Va in scena domani al Guido Angelini un derby dal sapore antico. Da sempre quello con il biancorossi è il secondo derby per importanza e rivalità per la tifoseria teatina. Sarà perché le due città sono simili, sarà perché la storia delle due squadre è simile e forse simili sono anche le due tifoserie.
Ricordi indelebili di trasferte nel catino del vecchio comunale, dei cortei, degli sfottò e l’indimenticabile spareggio promozione che vide trionfare il Chieti di Gabriele Morganti in un Guido Angelini gremito all’inverosimile.
Una grande rivalità tra le due curve che però si stimano e si rispettano da sempre perché non si sono mai piegate alle “mode e schiavitù” a differenza di altre tifoserie della nostra regione.

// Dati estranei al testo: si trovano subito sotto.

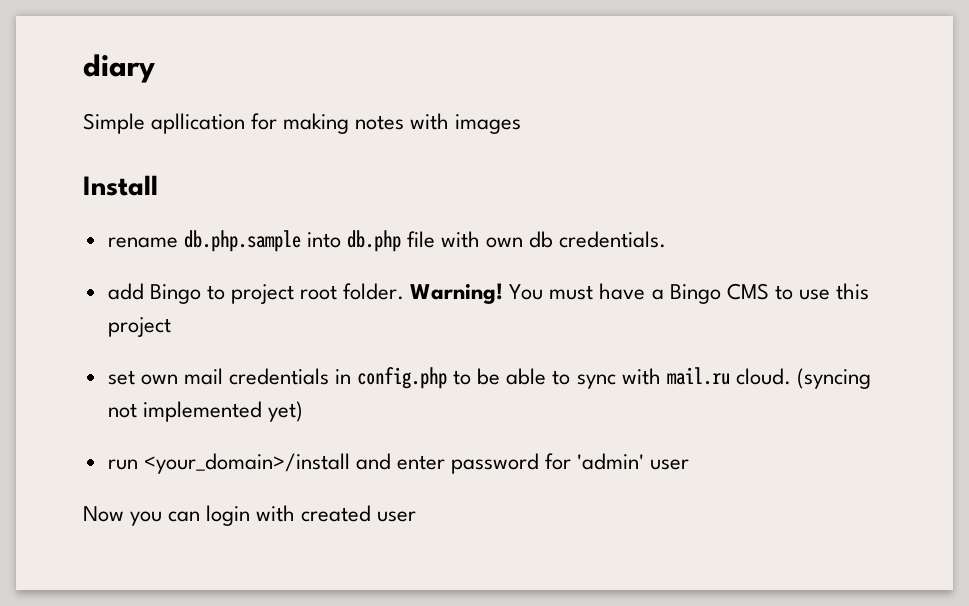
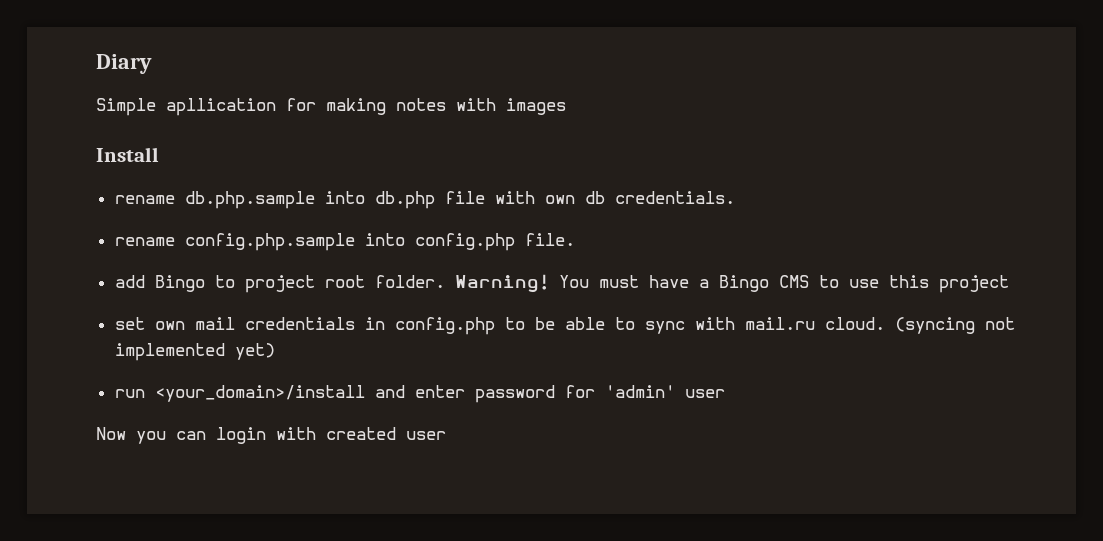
[83,54,155,83] diary -> [96,54,152,74] Diary
(667, 239) none -> [114,233,575,251] // rename config.php.sample into config.php file.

Ma domani sarà l’ennesimo derby grigio. Sarà una domenica come tante di questo grigio campionato. Sarà un partita con la curva ospiti vuota per un derby storico e affascinante ormai cancellato dalle istituzioni.
La curva Volpi entrerà dopo dieci minuti in segno di protesta per una restrizione che ormai non ha più modo di esistere che penalizza solo il tifoso, le società e lo spettacolo.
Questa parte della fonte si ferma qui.